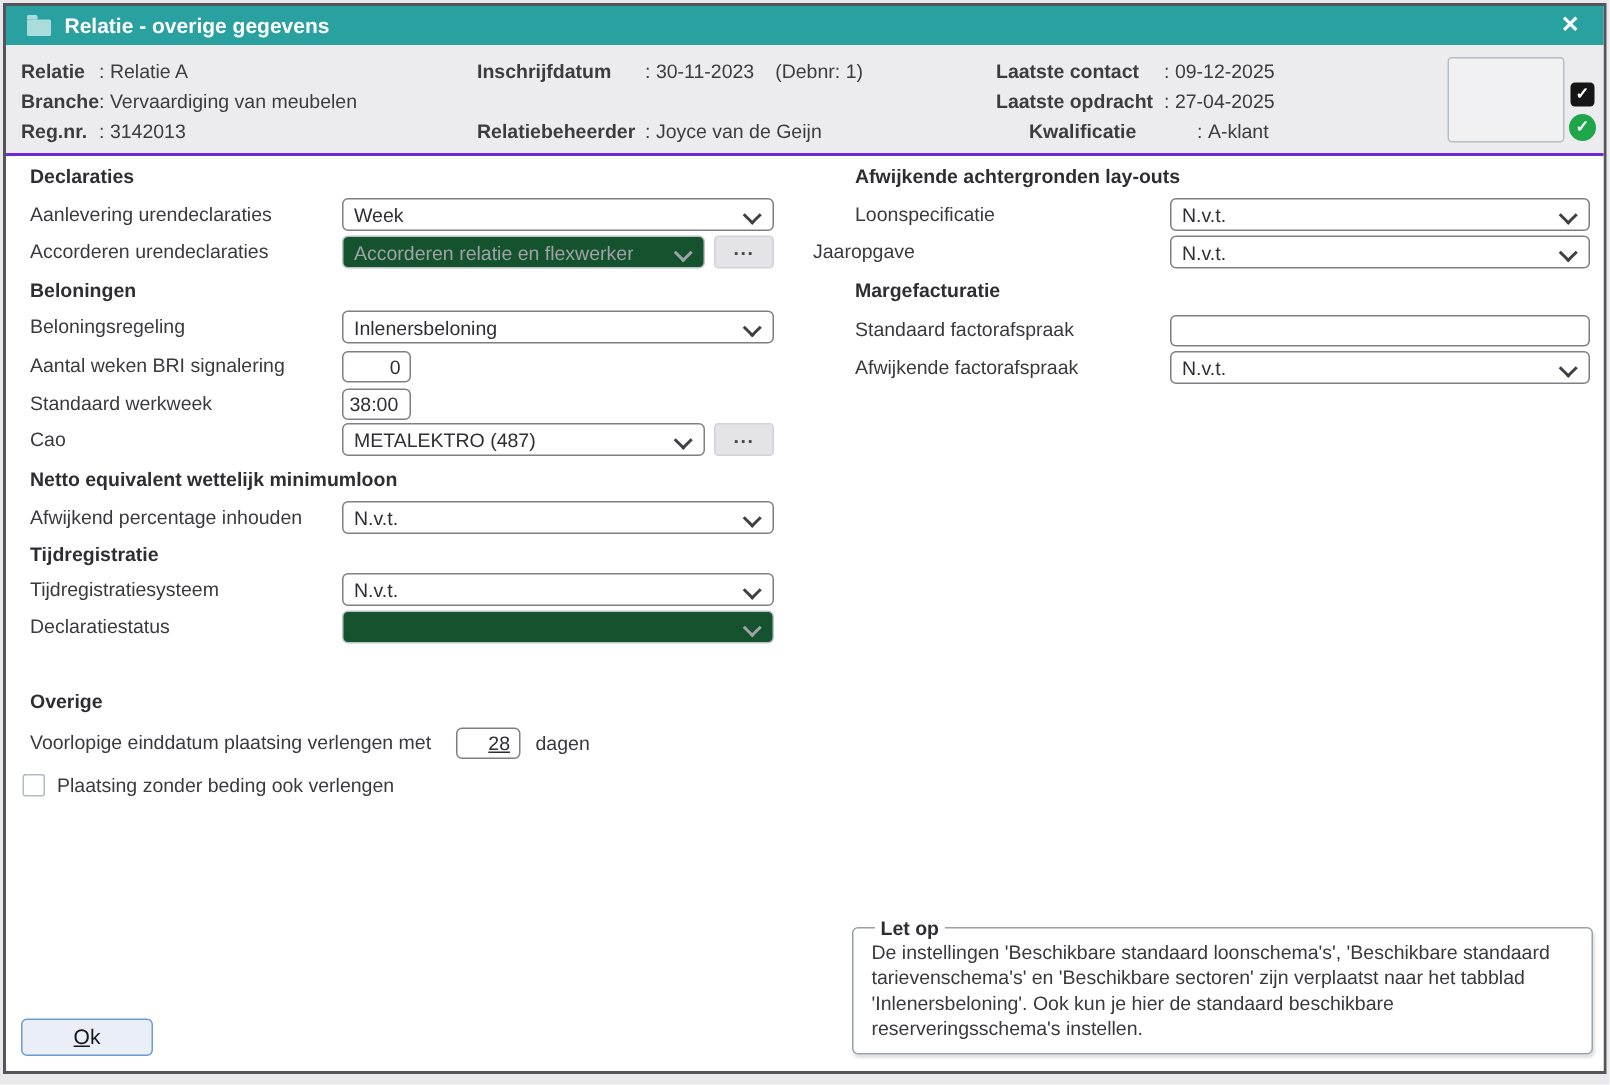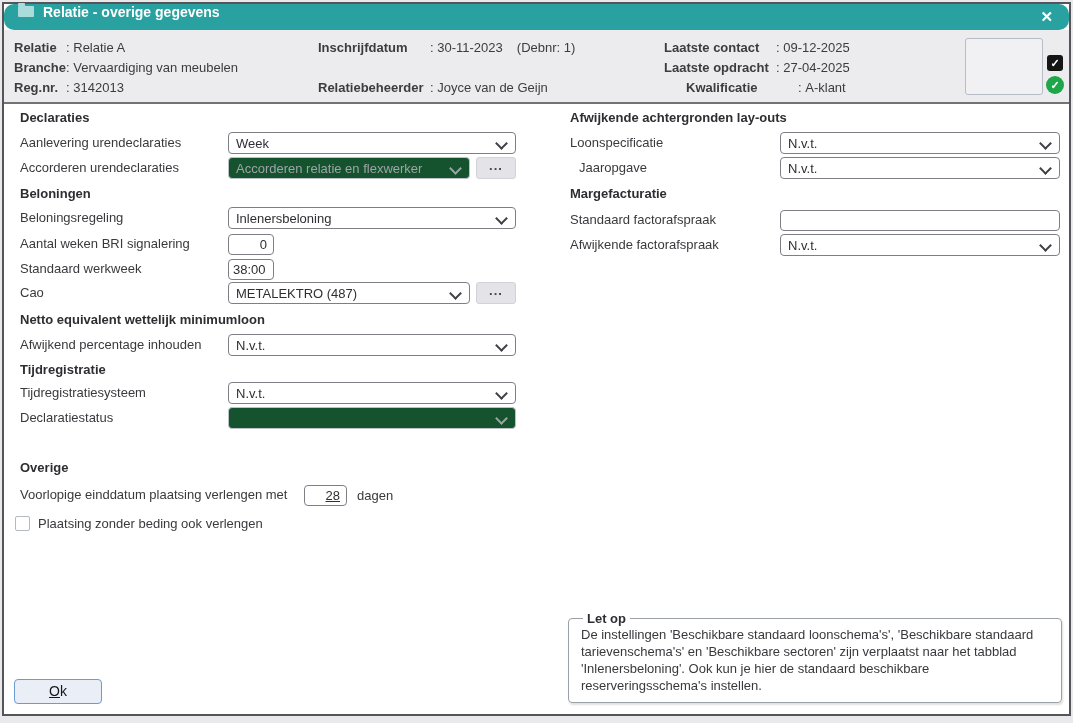--- a/index.html
+++ b/index.html
@@ -18,7 +18,7 @@
   
   .titlebar{
     height:26px;flex:0 0 26px;background:#2aa1a1;
-    display:flex;padding:0 12px 0 14px;box-sizing:border-box;border-radius:10px;
+    display:flex;align-items:center;padding:0 12px 0 14px;box-sizing:border-box;
   }
   .folder-icon{position:relative;width:16px;height:11px;background:#a9dcda;border-radius:1px;margin-right:9px;margin-top:2px;}
   .folder-icon::before{content:"";position:absolute;left:0;top:-3px;width:7px;height:3px;background:#a9dcda;border-radius:1px 1px 0 0;}

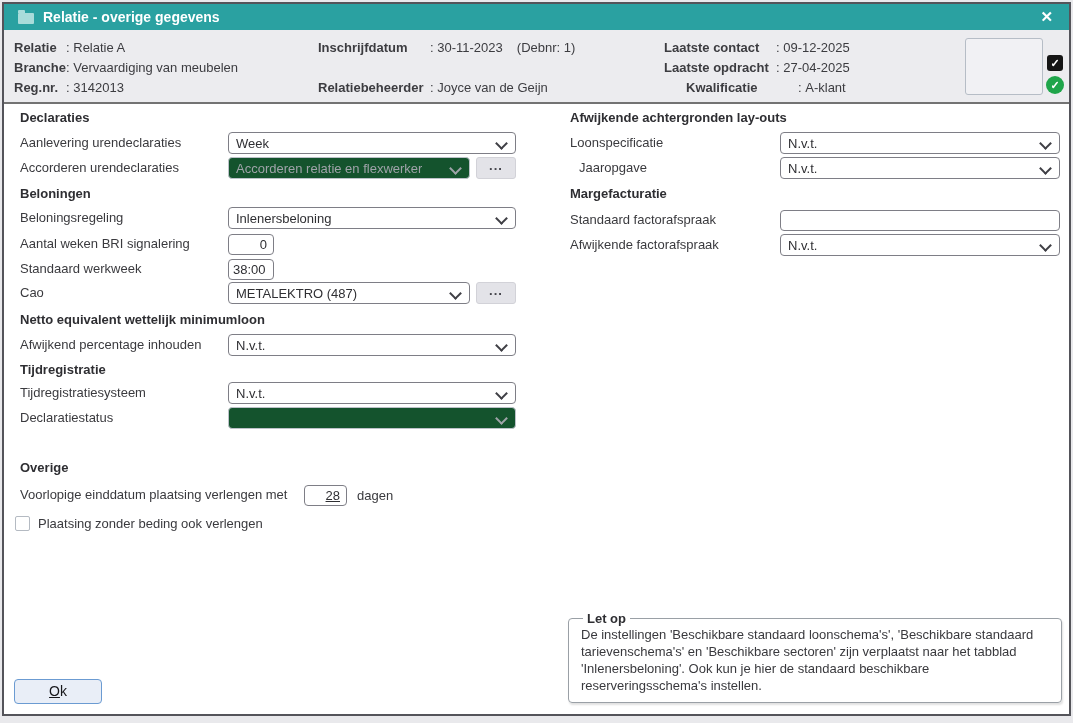--- a/index.html
+++ b/index.html
@@ -26,7 +26,7 @@
   .close-btn{margin-left:auto;color:#ffffff;font-size:15px;font-weight:bold;cursor:pointer;padding:0 4px;line-height:26px;}
   
   .headerbar{
-    flex:0 0 74px;background:#ececef;border-bottom:2px solid #737373;
+    flex:0 0 74px;background:#ececef;border-bottom:2px solid #6d28d9;
     position:relative;box-sizing:border-box;font-size:13px;color:#3c3c40;
   }
   .hrow{position:absolute;height:20px;line-height:20px;white-space:nowrap;}

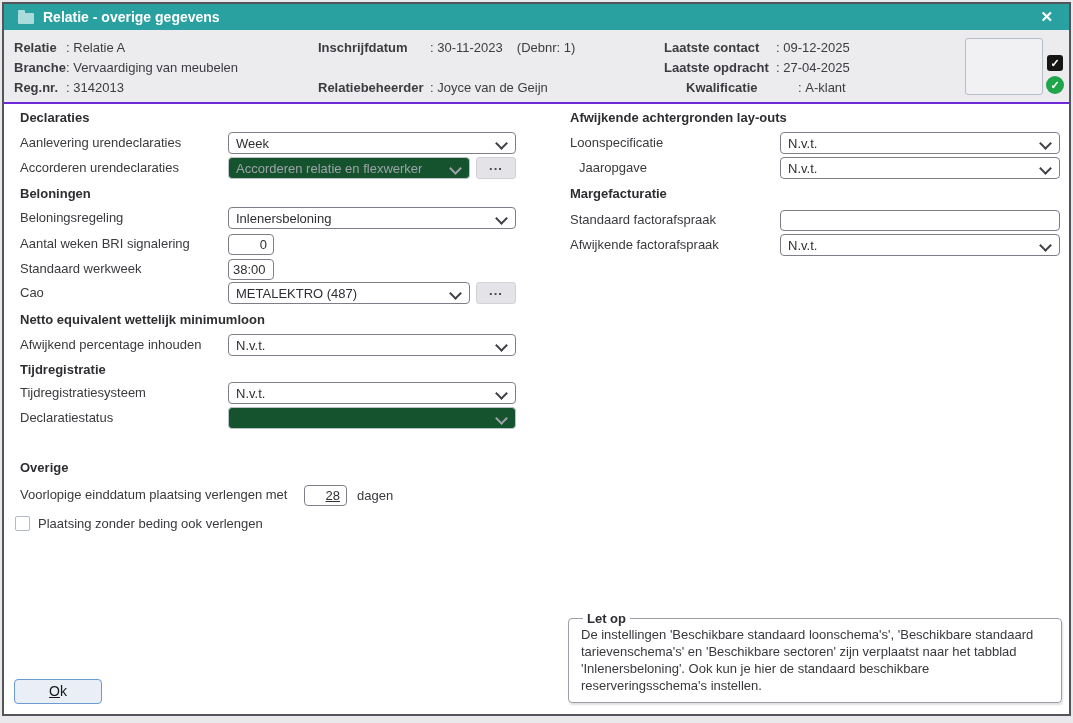--- a/index.html
+++ b/index.html
@@ -220,7 +220,7 @@
       <span class="chev"></span>
     </div>
 
-    <span class="flabel" style="left:575px;top:53px;">Jaaropgave</span>
+    <span class="flabel" style="left:538px;top:53px;">Jaaropgave</span>
     <div class="select" style="left:776px;top:53px;width:280px;">
       <span class="selval">N.v.t.</span>
       <span class="chev"></span>

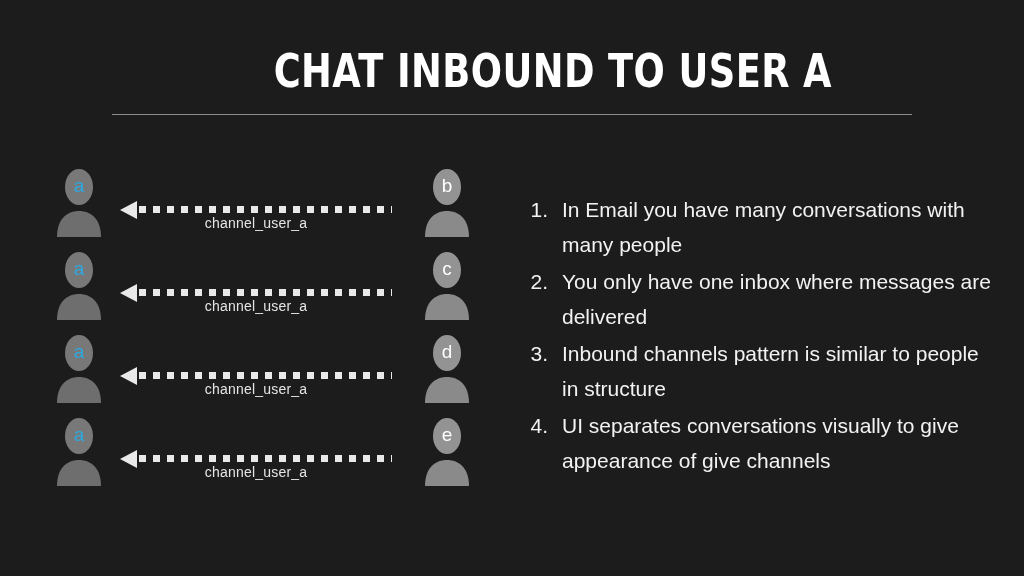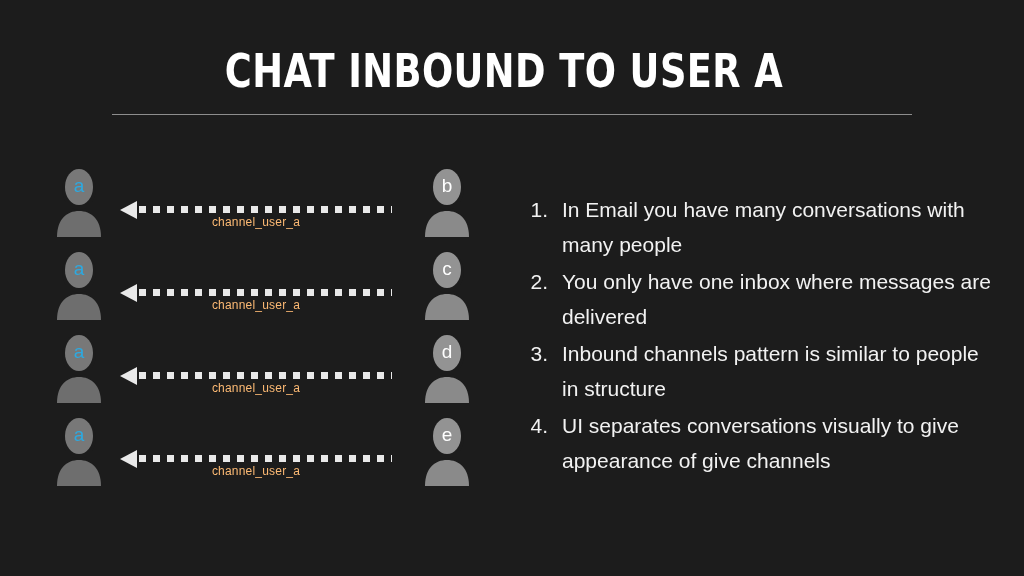--- a/index.html
+++ b/index.html
@@ -29,9 +29,9 @@
   .title-block {
     position: absolute;
     top: 44px;
-    left: 104px;
+    left: 112px;
     width: 800px;
-    text-align: center;
+    text-align: right;
   }
 
   .slide-title {

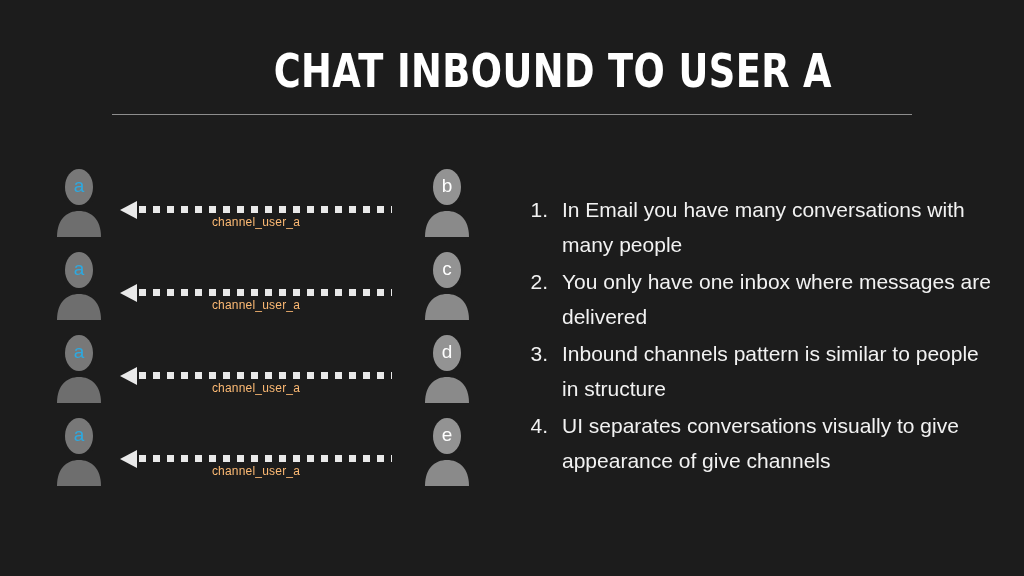--- a/index.html
+++ b/index.html
@@ -148,9 +148,9 @@
     width: 272px;
     text-align: center;
     font-family: "Liberation Sans", sans-serif;
-    font-size: 12px;
+    font-size: 14px;
     font-weight: 400;
-    color: #fdba74;
+    color: #e5e5e5;
     letter-spacing: 0.2px;
   }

**TASK REQUIREMENTS:** Reproduce all lines above exactly. Leave the images out.

**EXERCISE RESULT:**
--- a/index.html
+++ b/index.html
@@ -18,7 +18,7 @@
   
   .titlebar{
     height:26px;flex:0 0 26px;background:#2aa1a1;
-    display:flex;padding:0 12px 0 14px;box-sizing:border-box;border-radius:10px;
+    display:flex;align-items:center;padding:0 12px 0 14px;box-sizing:border-box;
   }
   .folder-icon{position:relative;width:16px;height:11px;background:#a9dcda;border-radius:1px;margin-right:9px;margin-top:2px;}
   .folder-icon::before{content:"";position:absolute;left:0;top:-3px;width:7px;height:3px;background:#a9dcda;border-radius:1px 1px 0 0;}

--- a/index.html
+++ b/index.html
@@ -26,7 +26,7 @@
   .close-btn{margin-left:auto;color:#ffffff;font-size:15px;font-weight:bold;cursor:pointer;padding:0 4px;line-height:26px;}
   
   .headerbar{
-    flex:0 0 74px;background:#ececef;border-bottom:2px solid #737373;
+    flex:0 0 74px;background:#ececef;border-bottom:2px solid #6d28d9;
     position:relative;box-sizing:border-box;font-size:13px;color:#3c3c40;
   }
   .hrow{position:absolute;height:20px;line-height:20px;white-space:nowrap;}

--- a/index.html
+++ b/index.html
@@ -220,7 +220,7 @@
       <span class="chev"></span>
     </div>
 
-    <span class="flabel" style="left:575px;top:53px;">Jaaropgave</span>
+    <span class="flabel" style="left:538px;top:53px;">Jaaropgave</span>
     <div class="select" style="left:776px;top:53px;width:280px;">
       <span class="selval">N.v.t.</span>
       <span class="chev"></span>

--- a/index.html
+++ b/index.html
@@ -29,9 +29,9 @@
   .title-block {
     position: absolute;
     top: 44px;
-    left: 104px;
+    left: 112px;
     width: 800px;
-    text-align: center;
+    text-align: right;
   }
 
   .slide-title {

--- a/index.html
+++ b/index.html
@@ -148,9 +148,9 @@
     width: 272px;
     text-align: center;
     font-family: "Liberation Sans", sans-serif;
-    font-size: 12px;
+    font-size: 14px;
     font-weight: 400;
-    color: #fdba74;
+    color: #e5e5e5;
     letter-spacing: 0.2px;
   }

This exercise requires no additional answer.